TASK ITEM: Copy the lines below exactly, starting at the one with "total: 19042.58 -> 17101.71" and ending at the one with "total: 1737.70 -> 1721.18", and leave out any picture.

SOURCE INFORMATION:
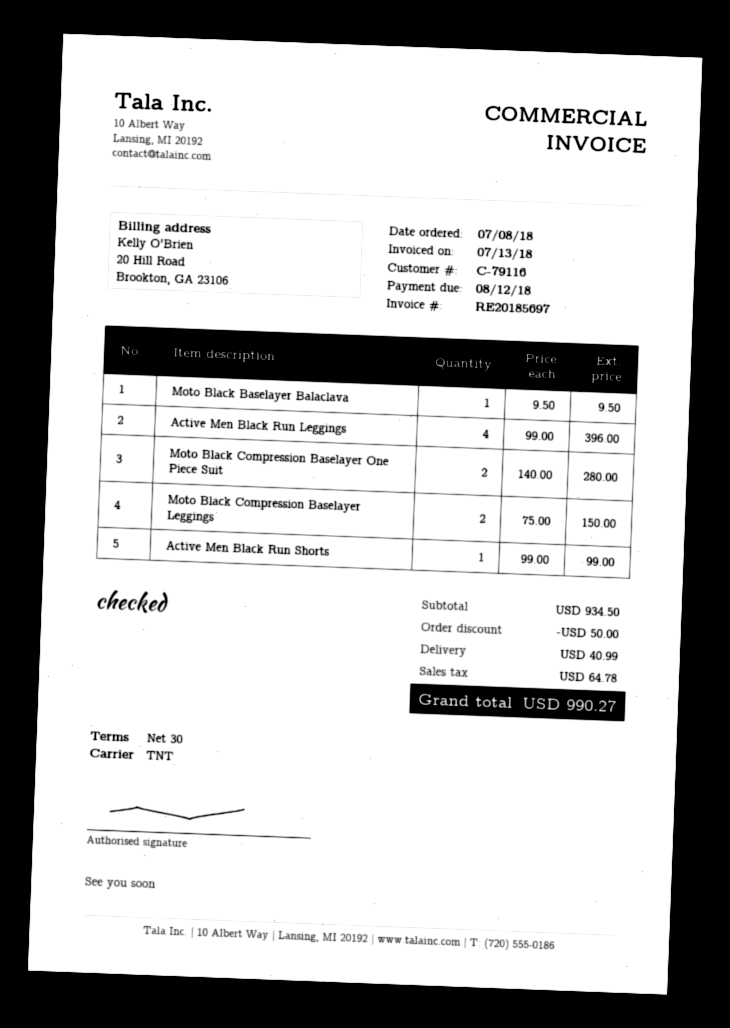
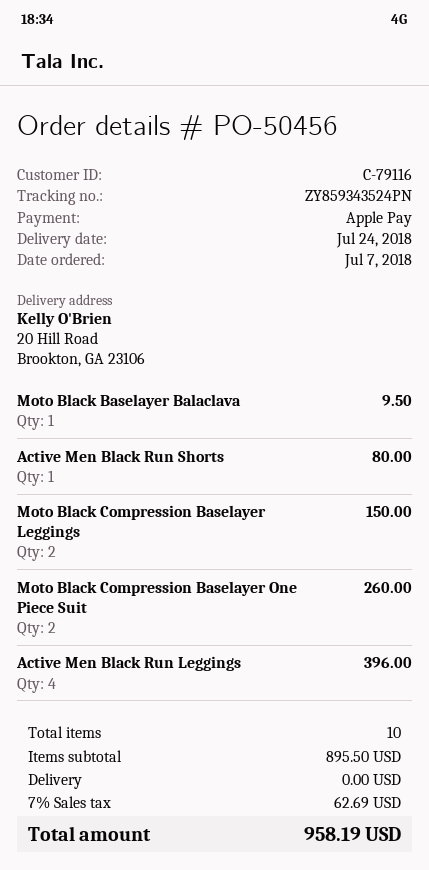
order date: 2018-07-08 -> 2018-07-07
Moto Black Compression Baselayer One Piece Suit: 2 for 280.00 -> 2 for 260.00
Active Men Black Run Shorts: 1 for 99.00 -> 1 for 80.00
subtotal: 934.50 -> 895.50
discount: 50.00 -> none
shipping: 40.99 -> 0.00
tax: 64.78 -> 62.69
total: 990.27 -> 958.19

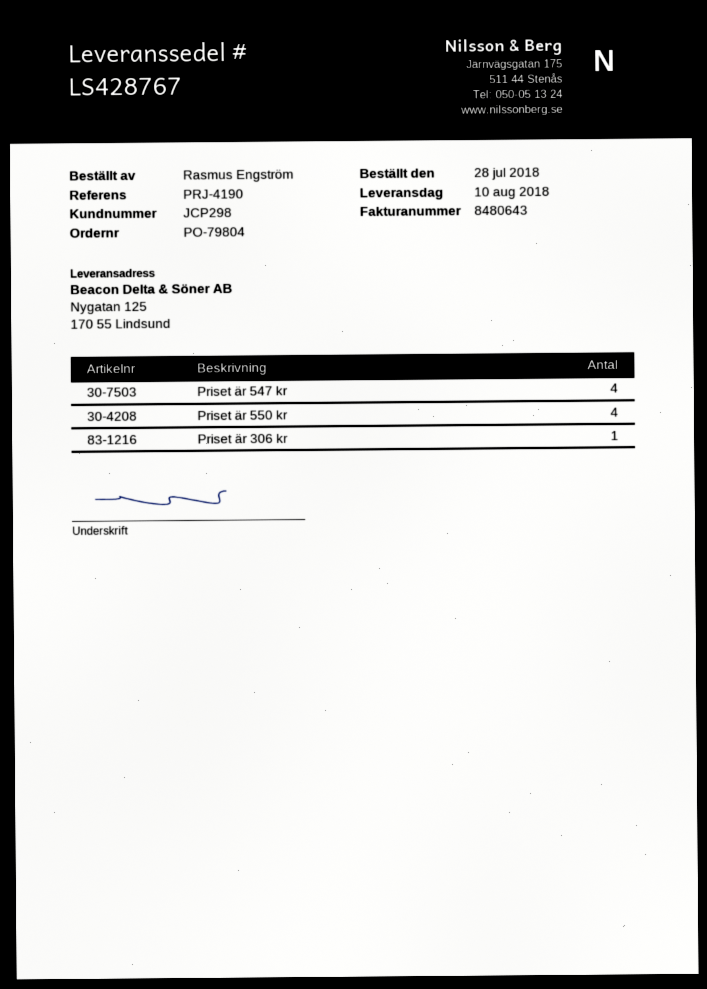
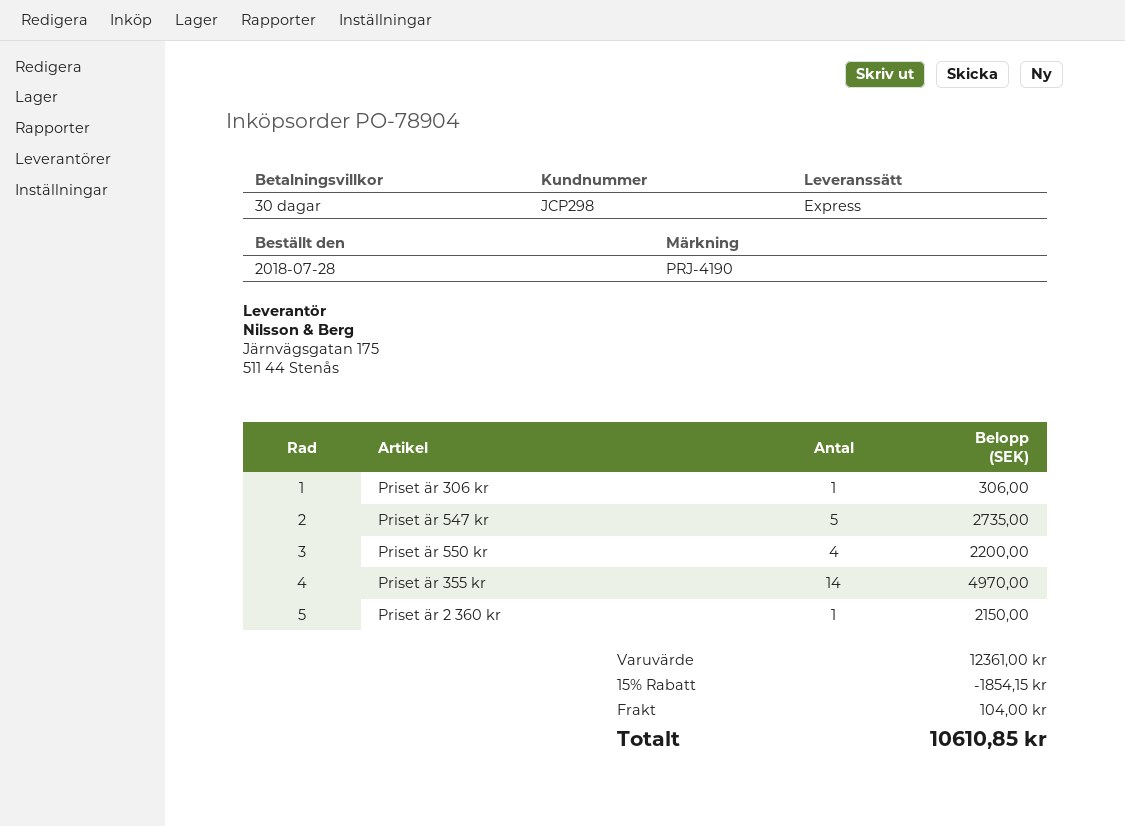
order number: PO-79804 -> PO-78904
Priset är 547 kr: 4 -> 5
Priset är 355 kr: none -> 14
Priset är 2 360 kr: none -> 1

--

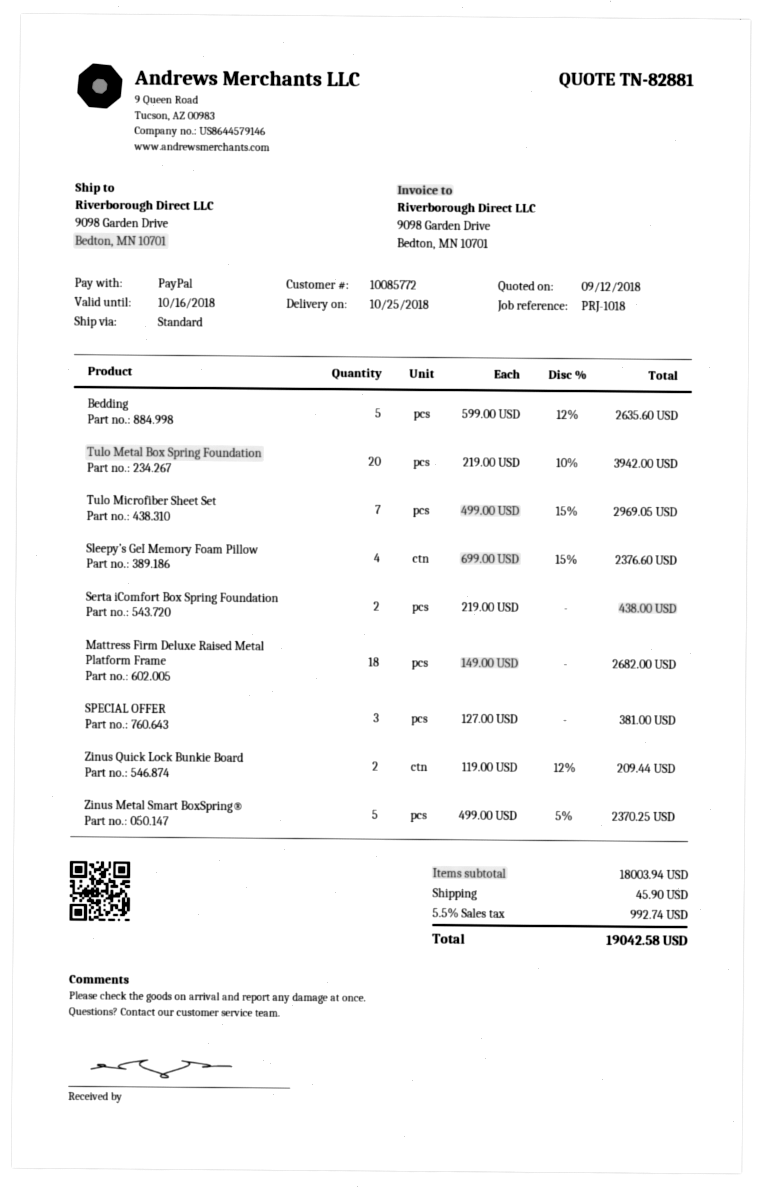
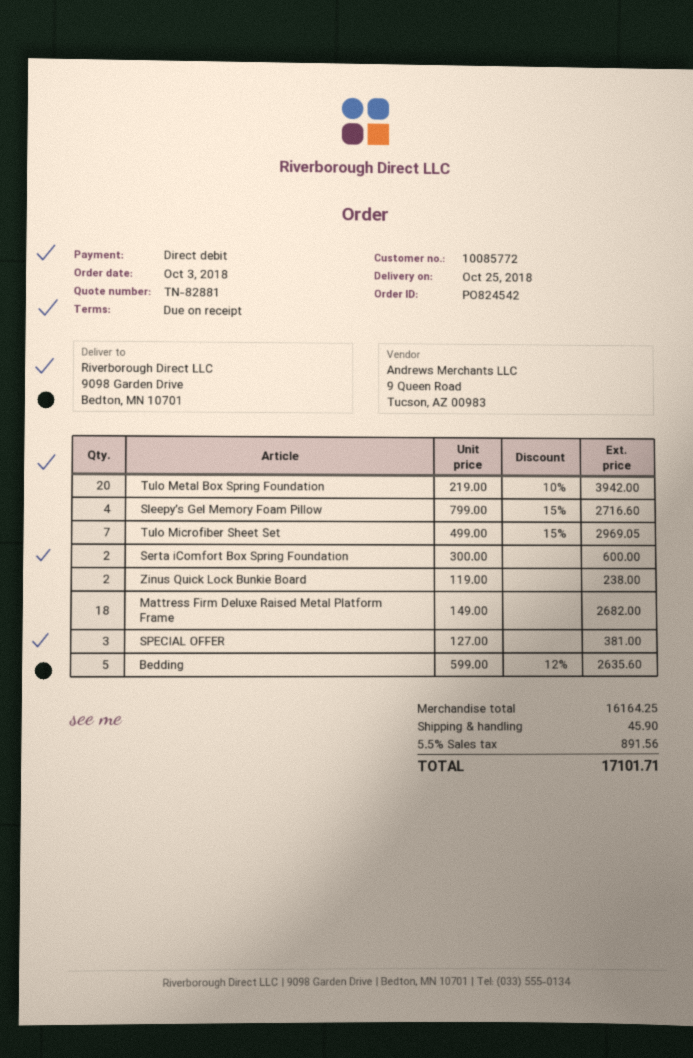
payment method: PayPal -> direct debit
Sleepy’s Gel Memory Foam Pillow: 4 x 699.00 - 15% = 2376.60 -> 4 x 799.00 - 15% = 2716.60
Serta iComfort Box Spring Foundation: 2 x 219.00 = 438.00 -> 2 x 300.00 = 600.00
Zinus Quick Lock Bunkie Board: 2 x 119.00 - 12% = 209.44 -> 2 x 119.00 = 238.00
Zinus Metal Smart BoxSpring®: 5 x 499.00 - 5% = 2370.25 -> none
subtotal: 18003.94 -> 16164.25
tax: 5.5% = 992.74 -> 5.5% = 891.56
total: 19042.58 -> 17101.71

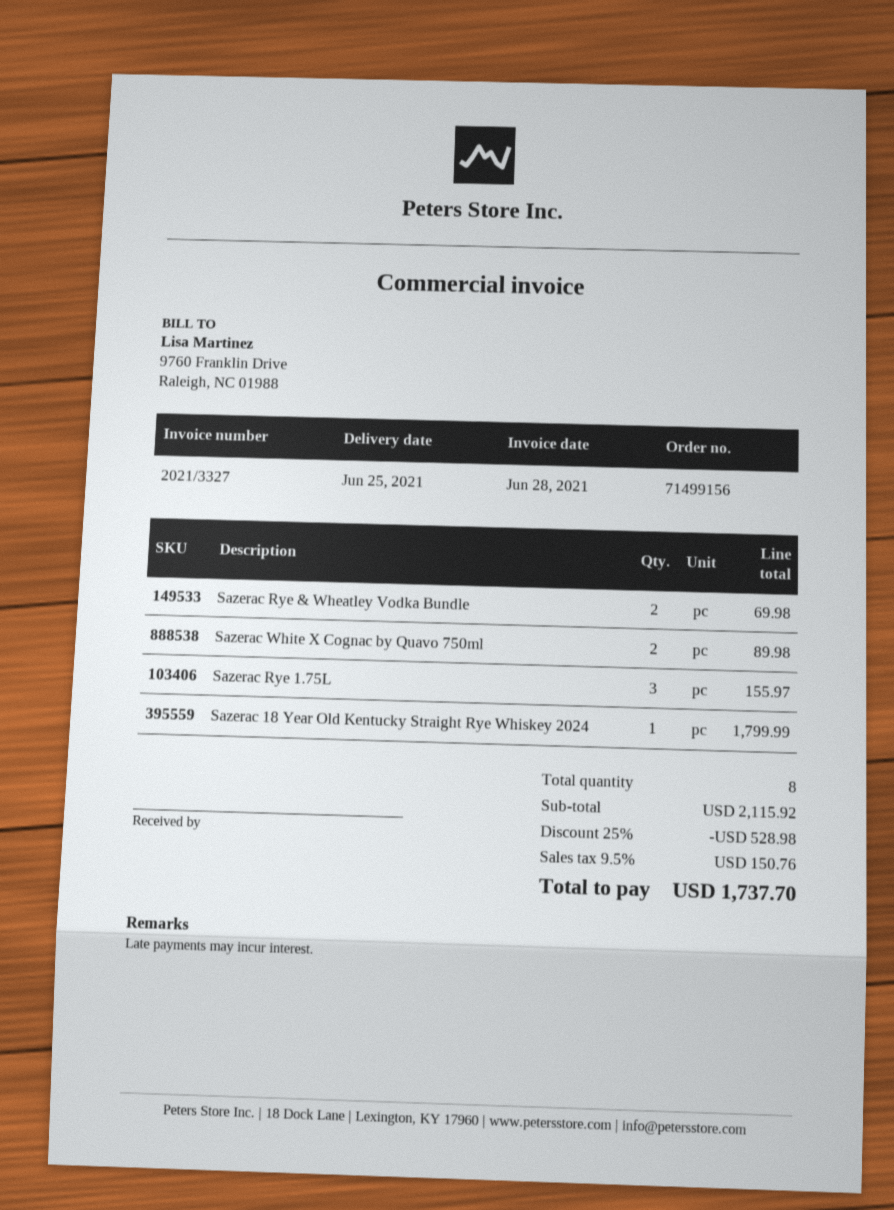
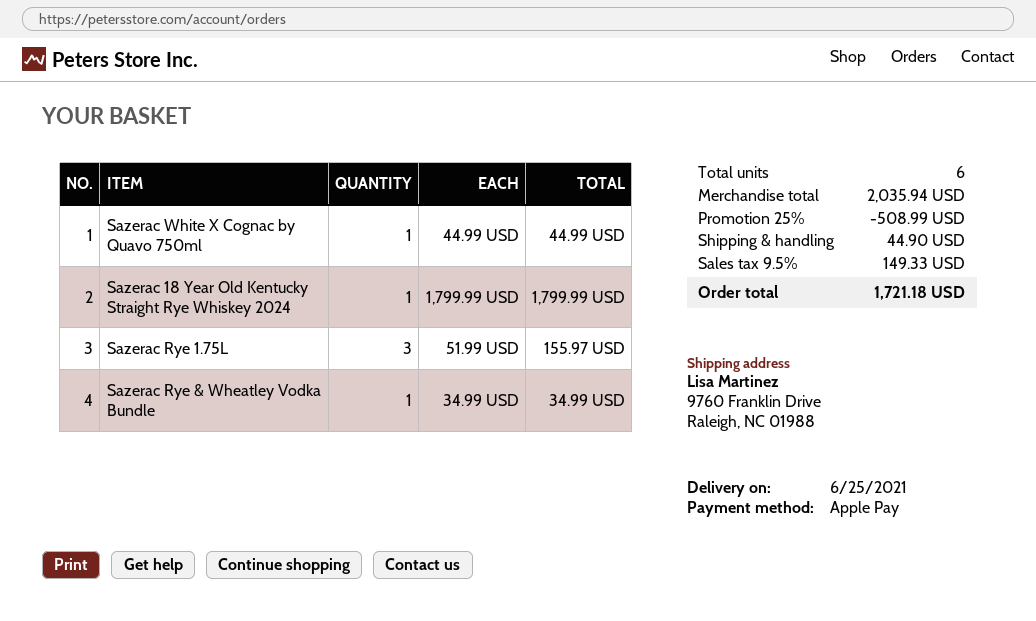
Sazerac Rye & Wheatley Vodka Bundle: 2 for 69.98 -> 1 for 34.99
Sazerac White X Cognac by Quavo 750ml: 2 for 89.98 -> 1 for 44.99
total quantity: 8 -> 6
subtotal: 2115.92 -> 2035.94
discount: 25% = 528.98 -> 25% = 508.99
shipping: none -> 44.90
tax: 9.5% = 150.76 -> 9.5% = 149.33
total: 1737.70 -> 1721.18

==

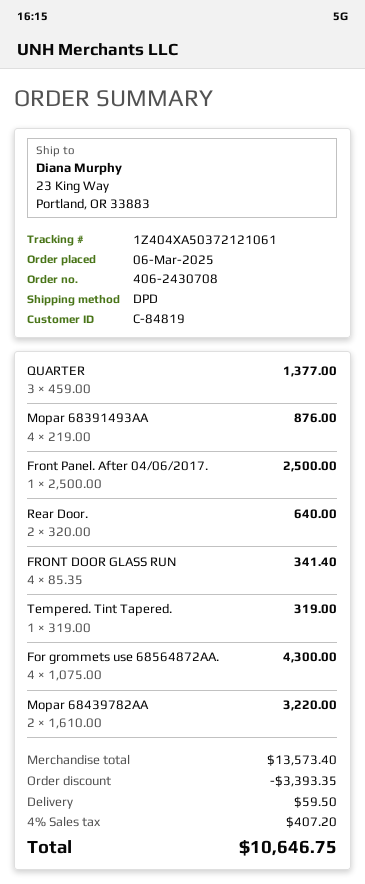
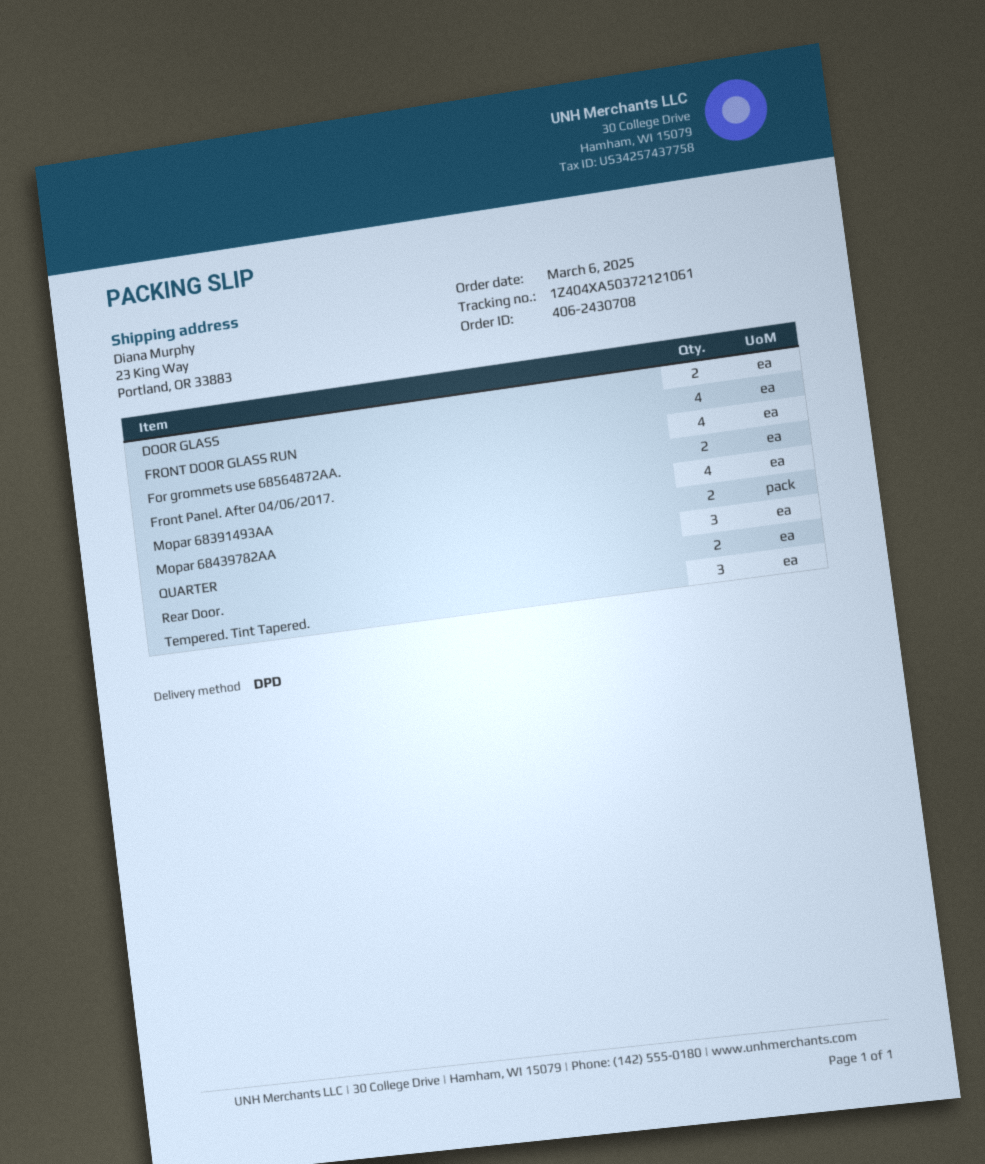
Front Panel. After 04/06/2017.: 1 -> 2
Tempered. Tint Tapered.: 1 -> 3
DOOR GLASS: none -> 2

OUTPUT OF THE EXERCISE:
total: 19042.58 -> 17101.71

Sazerac Rye & Wheatley Vodka Bundle: 2 for 69.98 -> 1 for 34.99
Sazerac White X Cognac by Quavo 750ml: 2 for 89.98 -> 1 for 44.99
total quantity: 8 -> 6
subtotal: 2115.92 -> 2035.94
discount: 25% = 528.98 -> 25% = 508.99
shipping: none -> 44.90
tax: 9.5% = 150.76 -> 9.5% = 149.33
total: 1737.70 -> 1721.18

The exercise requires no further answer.